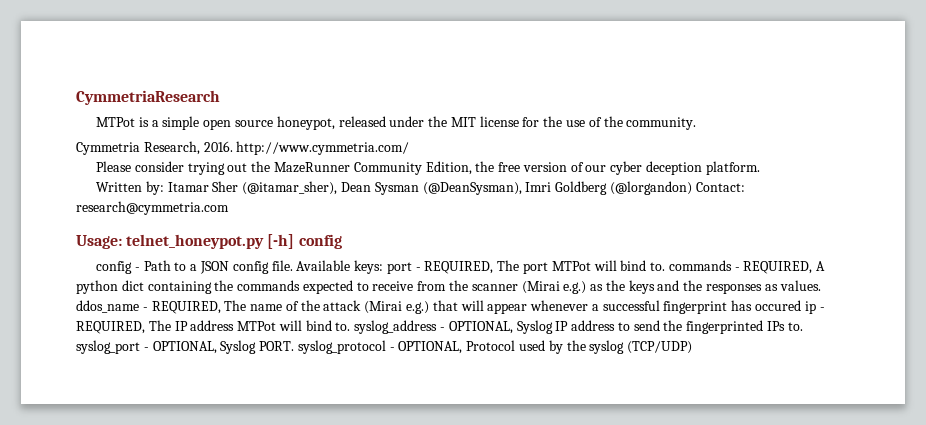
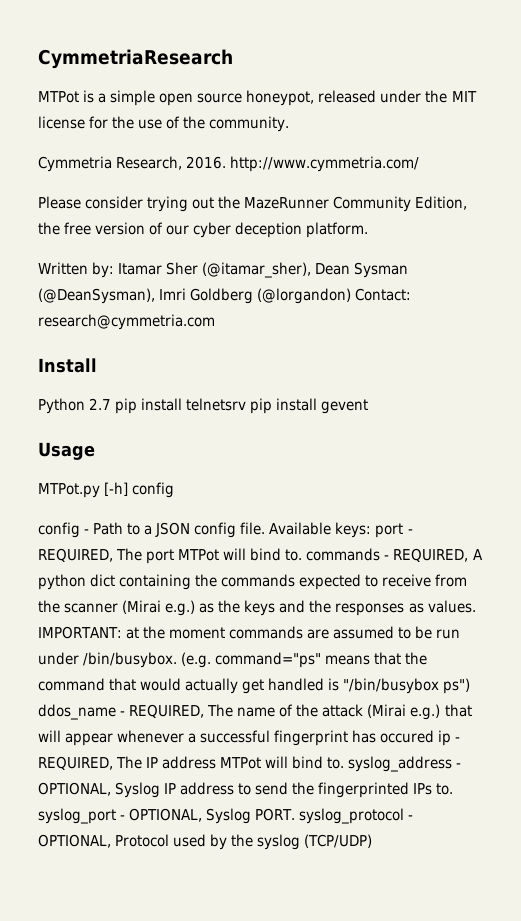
- Usage: telnet_honeypot.py [-h] config
+ Install
+ Python 2.7 pip install telnetsrv pip install gevent
+ Usage
+ MTPot.py [-h] config
- port - REQUIRED, The port MTPot will bind to. commands - REQUIRED, A python dict containing the commands expected to receive from the scanner (Mirai e.g.) as the keys and the responses as values. ddos_name - REQUIRED, The name of the attack (Mirai e.g.) that will appear whenever a successful fingerprint has occured ip - REQUIRED, The IP address MTPot will bind to. syslog_address - OPTIONAL, Syslog IP address to send the fingerprinted IPs to. syslog_port - OPTIONAL, Syslog PORT. syslog_protocol - OPTIONAL, Protocol used by the syslog (TCP/UDP)
+ port - REQUIRED, The port MTPot will bind to. commands - REQUIRED, A python dict containing the commands expected to receive from the scanner (Mirai e.g.) as the keys and the responses as values. IMPORTANT: at the moment commands are assumed to be run under /bin/busybox. (e.g. command="ps" means that the command that would actually get handled is "/bin/busybox ps") ddos_name - REQUIRED, The name of the attack (Mirai e.g.) that will appear whenever a successful fingerprint has occured ip - REQUIRED, The IP address MTPot will bind to. syslog_address - OPTIONAL, Syslog IP address to send the fingerprinted IPs to. syslog_port - OPTIONAL, Syslog PORT. syslog_protocol - OPTIONAL, Protocol used by the syslog (TCP/UDP)

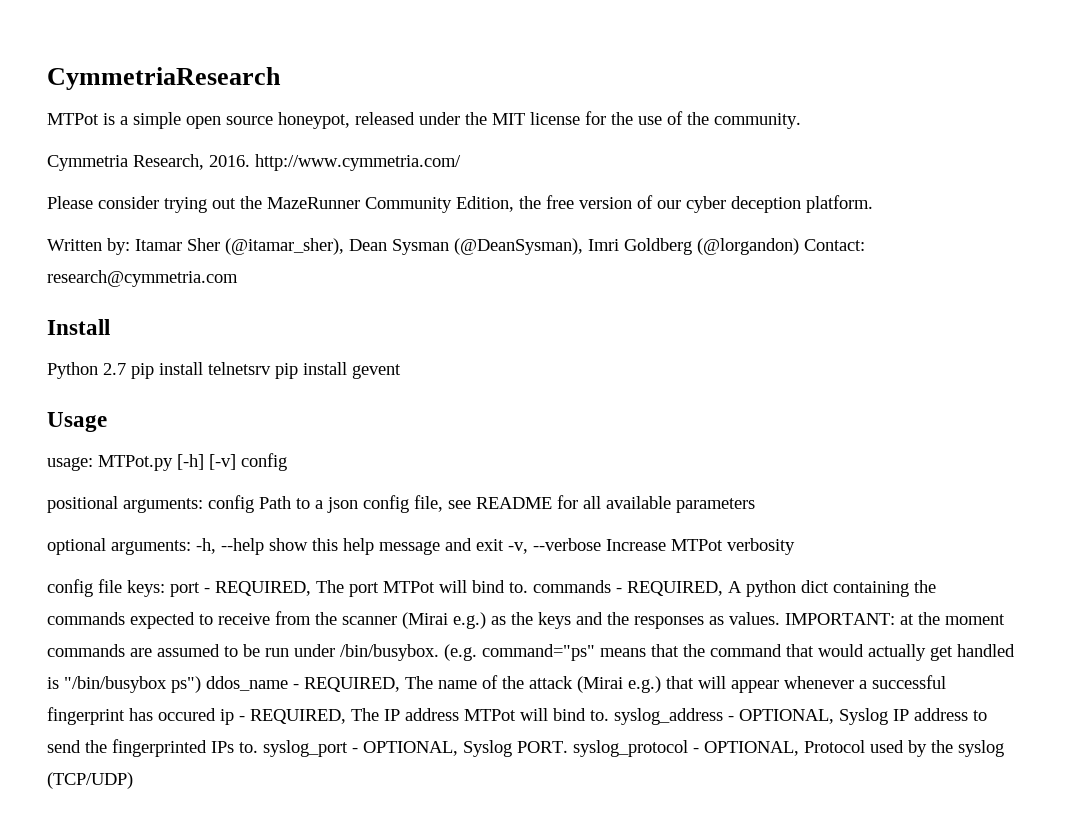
- MTPot.py [-h] config
+ usage: MTPot.py [-h] [-v] config
- config - Path to a JSON config file. Available keys: port - REQUIRED, The port MTPot will bind to. commands - REQUIRED, A python dict containing the commands expected to receive from the scanner (Mirai e.g.) as the keys and the responses as values.
+ positional arguments: config Path to a json config file, see README for all available parameters
+ optional arguments: -h, --help show this help message and exit -v, --verbose Increase MTPot verbosity
+ config file keys: port - REQUIRED, The port MTPot will bind to. commands - REQUIRED, A python dict containing the commands expected to receive from the scanner (Mirai e.g.) as the keys and the responses as values.

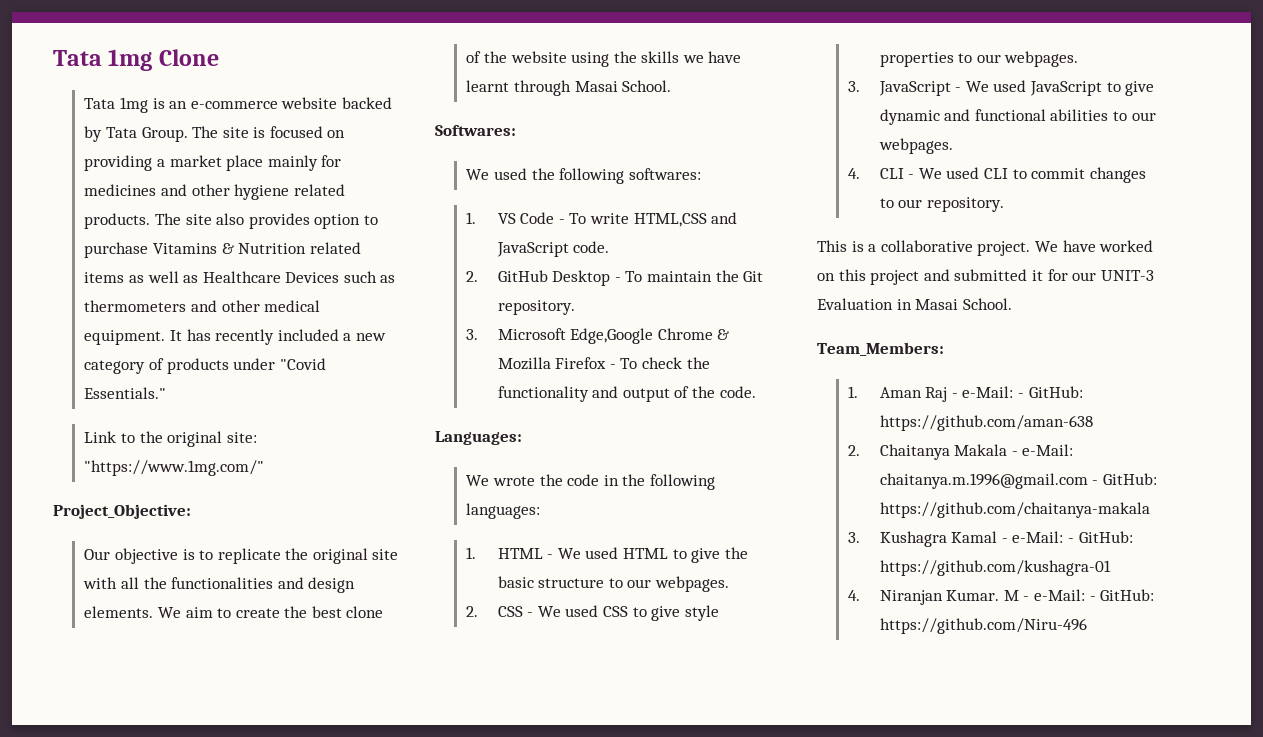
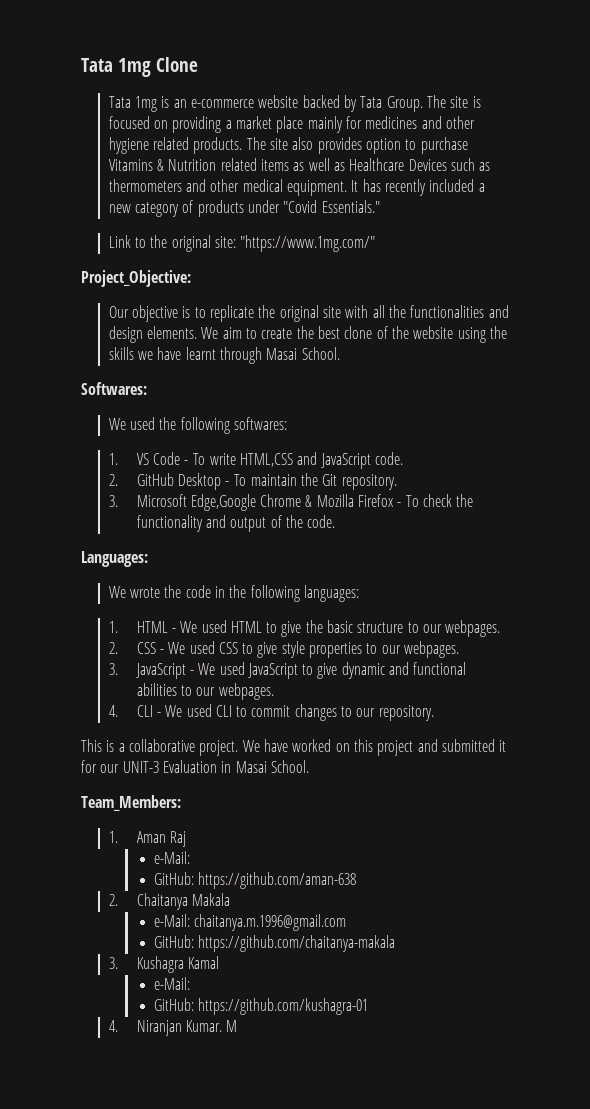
- 1. Aman Raj - e-Mail: - GitHub: https://github.com/aman-638
+ 1. Aman Raj
+ e-Mail:
+ GitHub: https://github.com/aman-638
- 2. Chaitanya Makala - e-Mail: chaitanya.m.1996@gmail.com - GitHub: https://github.com/chaitanya-makala
+ 2. Chaitanya Makala
+ e-Mail: chaitanya.m.1996@gmail.com
+ GitHub: https://github.com/chaitanya-makala
- 3. Kushagra Kamal - e-Mail: - GitHub: https://github.com/kushagra-01
+ 3. Kushagra Kamal
+ e-Mail:
+ GitHub: https://github.com/kushagra-01
- M - e-Mail: - GitHub: https://github.com/Niru-496
+ M

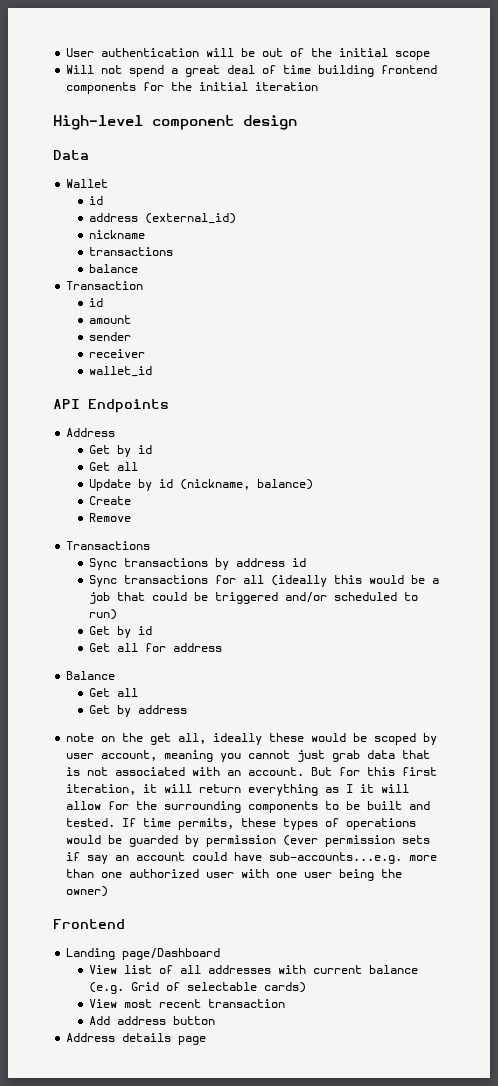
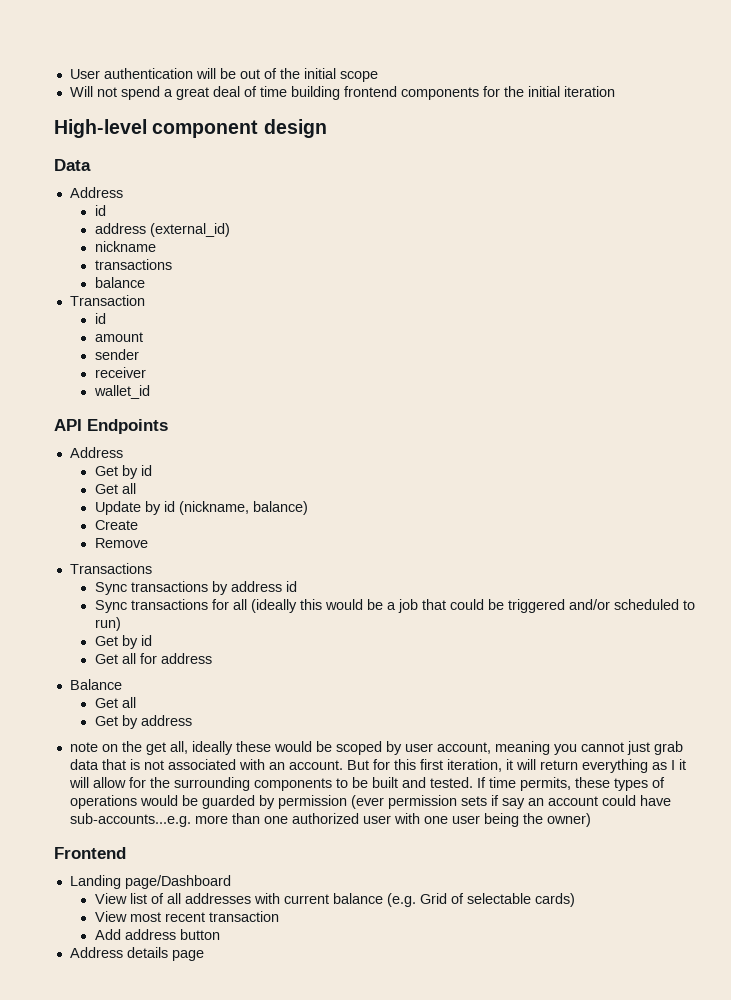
  Data
- Wallet
+ Address

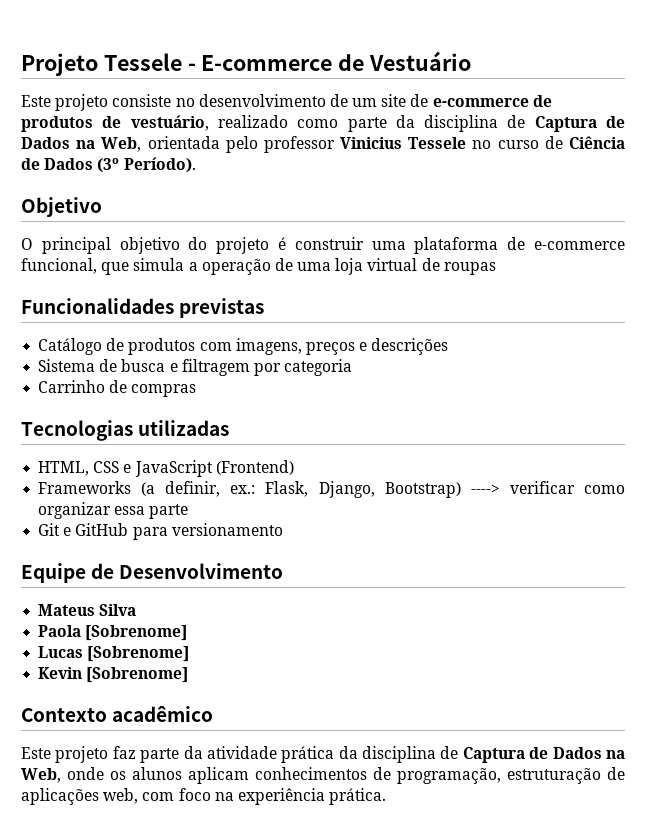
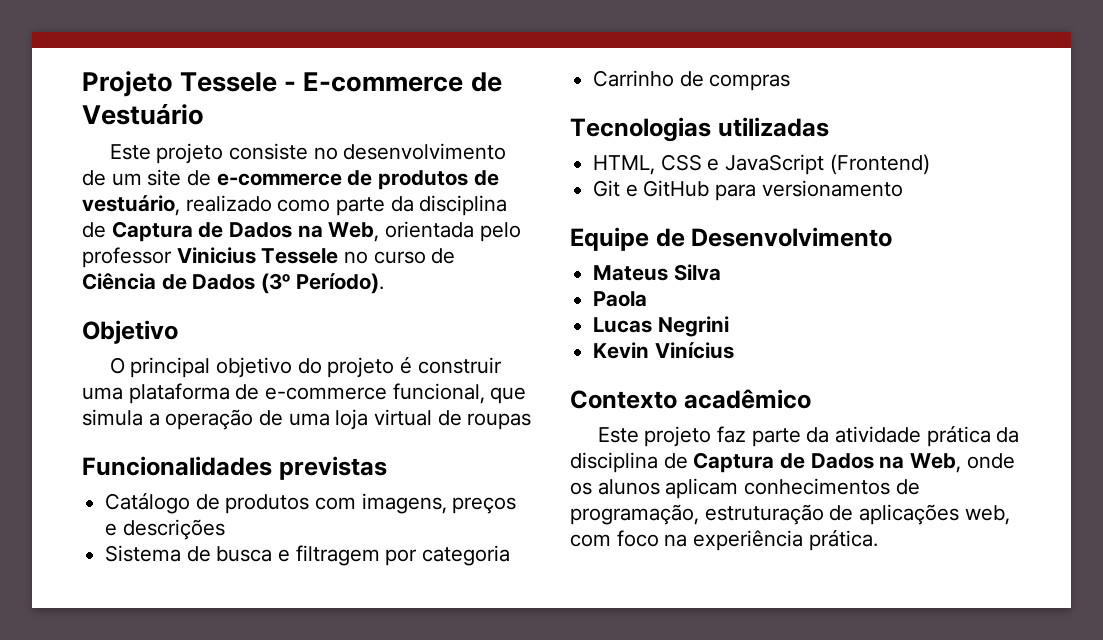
- Frameworks (a definir, ex.: Flask, Django, Bootstrap) ----> verificar como organizar essa parte
- Paola [Sobrenome]
+ Paola
- Lucas [Sobrenome]
+ Lucas Negrini
- Kevin [Sobrenome]
+ Kevin Vinícius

**Goal of the exercise**
Full transcription of the material, exact in every line, without images.

**Answer for the task**
- Usage: telnet_honeypot.py [-h] config
+ Install
+ Python 2.7 pip install telnetsrv pip install gevent
+ Usage
+ MTPot.py [-h] config
- port - REQUIRED, The port MTPot will bind to. commands - REQUIRED, A python dict containing the commands expected to receive from the scanner (Mirai e.g.) as the keys and the responses as values. ddos_name - REQUIRED, The name of the attack (Mirai e.g.) that will appear whenever a successful fingerprint has occured ip - REQUIRED, The IP address MTPot will bind to. syslog_address - OPTIONAL, Syslog IP address to send the fingerprinted IPs to. syslog_port - OPTIONAL, Syslog PORT. syslog_protocol - OPTIONAL, Protocol used by the syslog (TCP/UDP)
+ port - REQUIRED, The port MTPot will bind to. commands - REQUIRED, A python dict containing the commands expected to receive from the scanner (Mirai e.g.) as the keys and the responses as values. IMPORTANT: at the moment commands are assumed to be run under /bin/busybox. (e.g. command="ps" means that the command that would actually get handled is "/bin/busybox ps") ddos_name - REQUIRED, The name of the attack (Mirai e.g.) that will appear whenever a successful fingerprint has occured ip - REQUIRED, The IP address MTPot will bind to. syslog_address - OPTIONAL, Syslog IP address to send the fingerprinted IPs to. syslog_port - OPTIONAL, Syslog PORT. syslog_protocol - OPTIONAL, Protocol used by the syslog (TCP/UDP)

- MTPot.py [-h] config
+ usage: MTPot.py [-h] [-v] config
- config - Path to a JSON config file. Available keys: port - REQUIRED, The port MTPot will bind to. commands - REQUIRED, A python dict containing the commands expected to receive from the scanner (Mirai e.g.) as the keys and the responses as values.
+ positional arguments: config Path to a json config file, see README for all available parameters
+ optional arguments: -h, --help show this help message and exit -v, --verbose Increase MTPot verbosity
+ config file keys: port - REQUIRED, The port MTPot will bind to. commands - REQUIRED, A python dict containing the commands expected to receive from the scanner (Mirai e.g.) as the keys and the responses as values.

- 1. Aman Raj - e-Mail: - GitHub: https://github.com/aman-638
+ 1. Aman Raj
+ e-Mail:
+ GitHub: https://github.com/aman-638
- 2. Chaitanya Makala - e-Mail: chaitanya.m.1996@gmail.com - GitHub: https://github.com/chaitanya-makala
+ 2. Chaitanya Makala
+ e-Mail: chaitanya.m.1996@gmail.com
+ GitHub: https://github.com/chaitanya-makala
- 3. Kushagra Kamal - e-Mail: - GitHub: https://github.com/kushagra-01
+ 3. Kushagra Kamal
+ e-Mail:
+ GitHub: https://github.com/kushagra-01
- M - e-Mail: - GitHub: https://github.com/Niru-496
+ M

  Data
- Wallet
+ Address

- Frameworks (a definir, ex.: Flask, Django, Bootstrap) ----> verificar como organizar essa parte
- Paola [Sobrenome]
+ Paola
- Lucas [Sobrenome]
+ Lucas Negrini
- Kevin [Sobrenome]
+ Kevin Vinícius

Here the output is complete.